Justin Joffe (left) and Brett Joffe. Photo: Tim Baker.

Produced in partnership with Netwealth.

Millennials and Gen Z want to get financial advice from sources they trust, but that doesn’t automatically mean they’ll defer to a professional.

Research from CoreData suggests advisers risk losing approximately two-thirds of funds under advice as money moves between generations.

At the Netwealth Accelerate Summit in Melbourne last week, Flux co-founder Brett Joffe said the firm, which specialises in financial education, aims to help advice firms build stronger connections with clients “before someone on Tik Tok gets to them”.

Brett Joffe said that despite the intergenerational wealth transfer many financial advisers have very little or even no relationship with the future generation of their current clients.

“In practical terms, if you had $500 million in funds under advice that would move to $180 million in one generation,” Brett Joffe said, referring to the CoreData figure.

“Here’s the thing – when your clients reach that point of wealth transfer it’s often way too late. Rather than having to face this very daunting question about your practice, we really want to show advisers how they can engage with the next generation because as we love to say internally, if you want to retain intergenerational wealth clients you need to start building intergenerational trust.”

Netwealth acquired the financial education platform last year as part of strategy to expand into the mass market.

But both generations have different characteristics and Justin Joffe said when communicating witheither generation it’s important to factor in these differences.

“Millennials are currently between the age of 28 and 44, they grew up with The Simpsons, Friends, Harry Potter, MSN Messenger – and unfortunately – dial-up internet as well,” Joffe said.

“They have seen the transition from analogue to digital. They’re tech savvy, they’re experience driven and they also believe in purpose-led brands.

“When it comes to Gen Z they’re aged between 12 and 27 years old. They’ve never experienced dial up internet, they never had to wait for websites to load. They grew up on YouTube and TikTok. They’ve never known a world without internet.”

Despite those differences, Brett Joffe said there are three ways to engage with the next generation of clients.

“Content… that can build trust and authority; digital tools that provide instant personalised value to clients; and online playbooks [which] empower the next generation to take action with practical steps,” Brett Joffe said.

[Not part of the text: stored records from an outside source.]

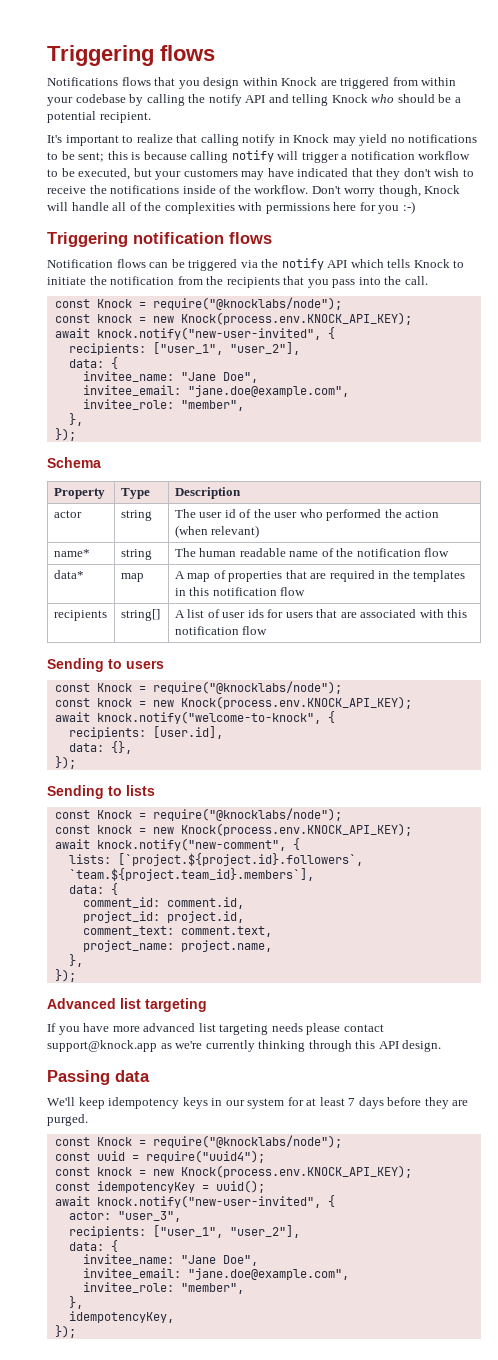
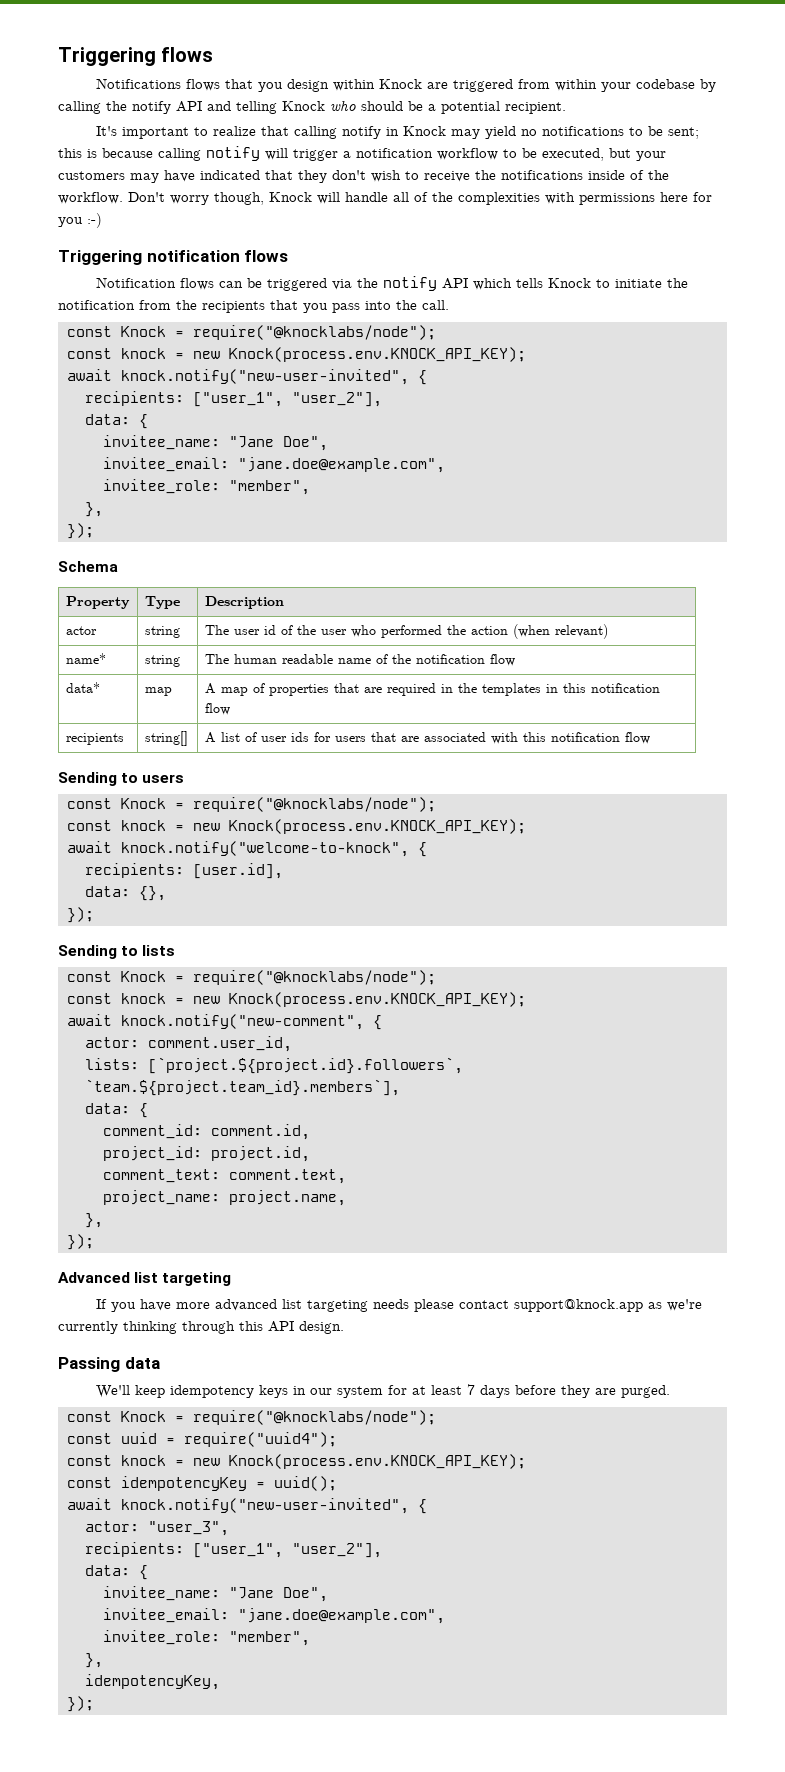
+ actor: comment.user_id,

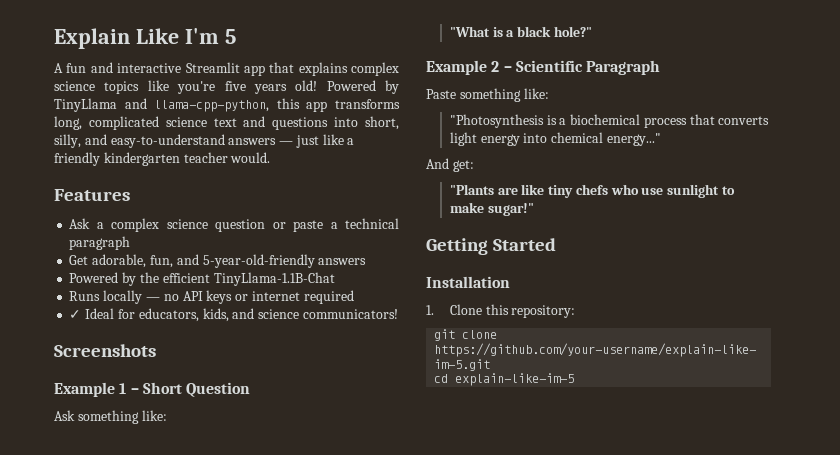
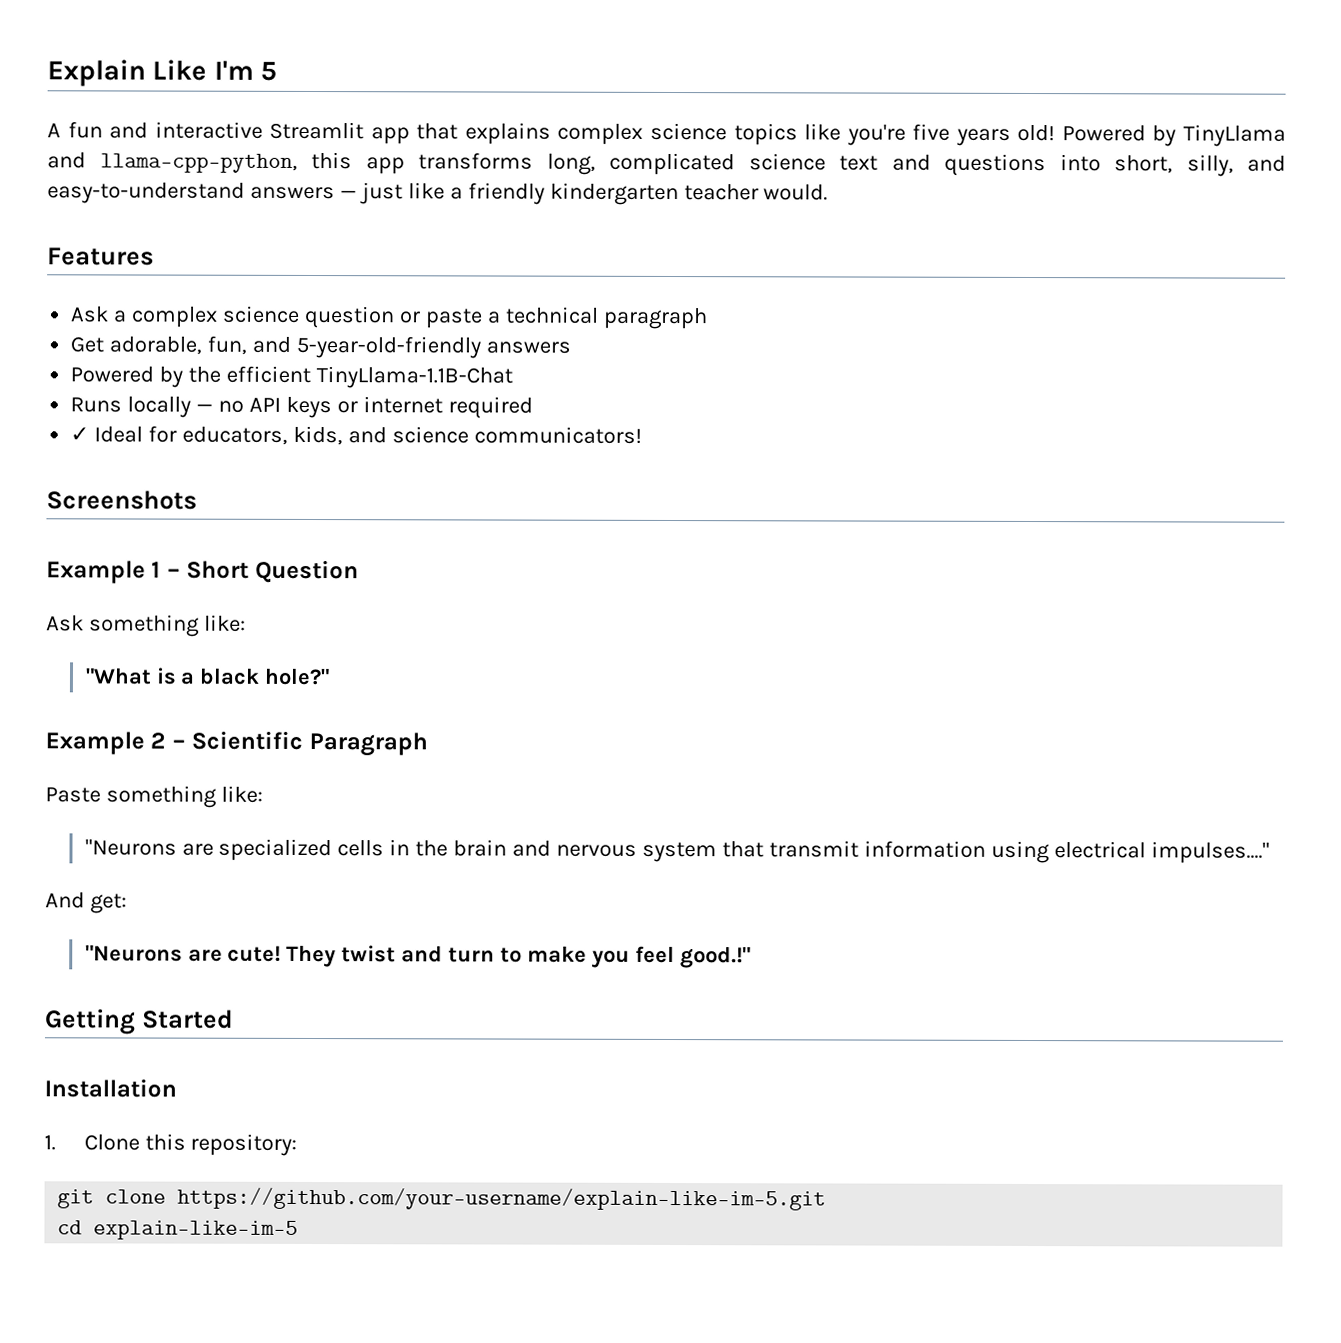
- "Photosynthesis is a biochemical process that converts light energy into chemical energy..."
+ "Neurons are specialized cells in the brain and nervous system that transmit information using electrical impulses...."
  And get:
- "Plants are like tiny chefs who use sunlight to make sugar!"
+ "Neurons are cute! They twist and turn to make you feel good.!"

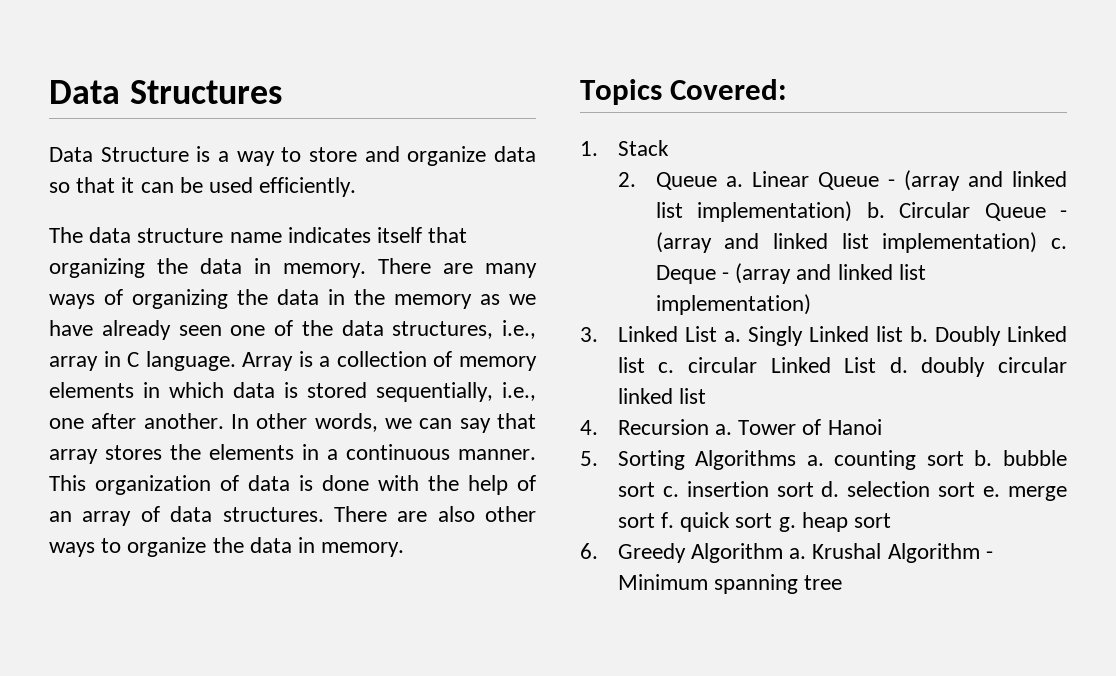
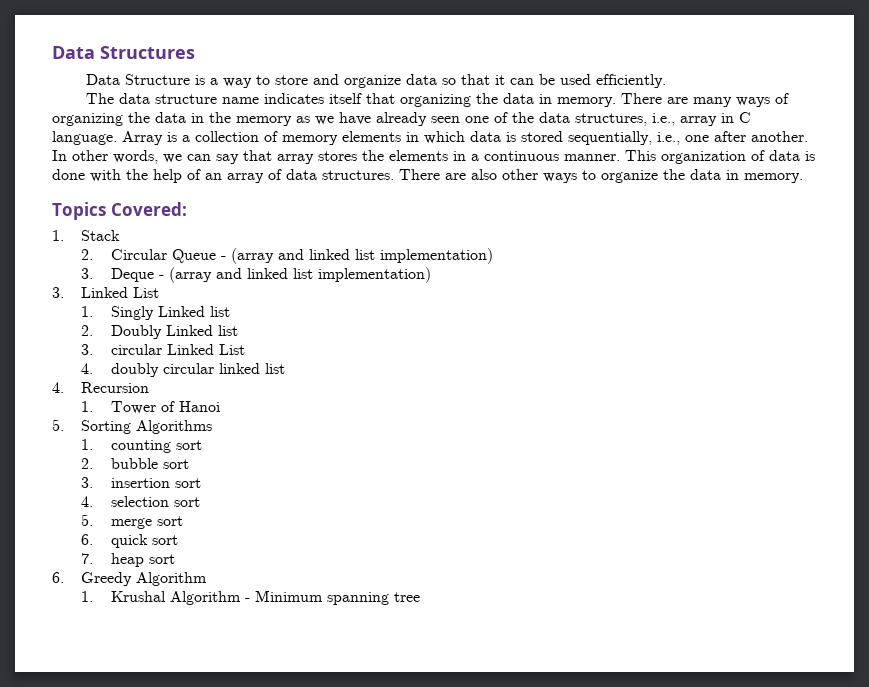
- 2. Queue a. Linear Queue - (array and linked list implementation) b. Circular Queue - (array and linked list implementation) c. Deque - (array and linked list implementation)
+ 2. Circular Queue - (array and linked list implementation)
+ 3. Deque - (array and linked list implementation)
- 3. Linked List a. Singly Linked list b. Doubly Linked list c. circular Linked List d. doubly circular linked list
+ 3. Linked List
+ 1. Singly Linked list
+ 2. Doubly Linked list
+ 3. circular Linked List
+ 4. doubly circular linked list
- 4. Recursion a. Tower of Hanoi
+ 4. Recursion
+ 1. Tower of Hanoi
- 5. Sorting Algorithms a. counting sort b. bubble sort c. insertion sort d. selection sort e. merge sort f. quick sort g. heap sort
+ 5. Sorting Algorithms
+ 1. counting sort
+ 2. bubble sort
+ 3. insertion sort
+ 4. selection sort
+ 5. merge sort
+ 6. quick sort
+ 7. heap sort
- 6. Greedy Algorithm a. Krushal Algorithm - Minimum spanning tree
+ 6. Greedy Algorithm
+ 1. Krushal Algorithm - Minimum spanning tree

Brett Joffe said the reason advisers should care is because the ones are who proactive and “step up now” will have a “rare chance” to build lifelong relationships.

“We expect around three and a half trillion dollars will shift from baby boomers to future generations of Australians,” Brett Joffe said.

“We know from our experience there is an entire generation of Australians who are unprepared, underserved and also about to either build wealth or come into wealth. And as this shift happens, these people need trusted advisers they can turn to, to guide them and support them on this critical journey.”

But Brett said the challenge with engaging Gen Z and Millennials is trust and that doesn’t automatically come with the territory of being a professional.

“We recently ran a survey at Flux and we found that the majority of Gen Z and Millennials rely on a mix of family, friends and even social media for financial advice,” Brett Joffe said.

“While baby boomers have always preferred to take advice from people who are considered experts… financial advisers would be included here, what we’ve found is that Gen Zs would prefer recommendations from people that they personally trust.

“This is obviously a huge risk for those who take advice from someone they trust and may not be qualified to give that advice, but it’s also a huge opportunity for advisers and we know that advisers need to establish direct trust with next generation clients themselves directly.”

Brett Joffe said some advice practices hire younger advisers to target leads coming through, particularly from clients in the accumulation phase, but there’s also been another access point worth considering.

“We’ve also seen people hire mortgage brokers because they’ve seen that their next gen clients are so focused on home loans right now,” Brett Joffe said.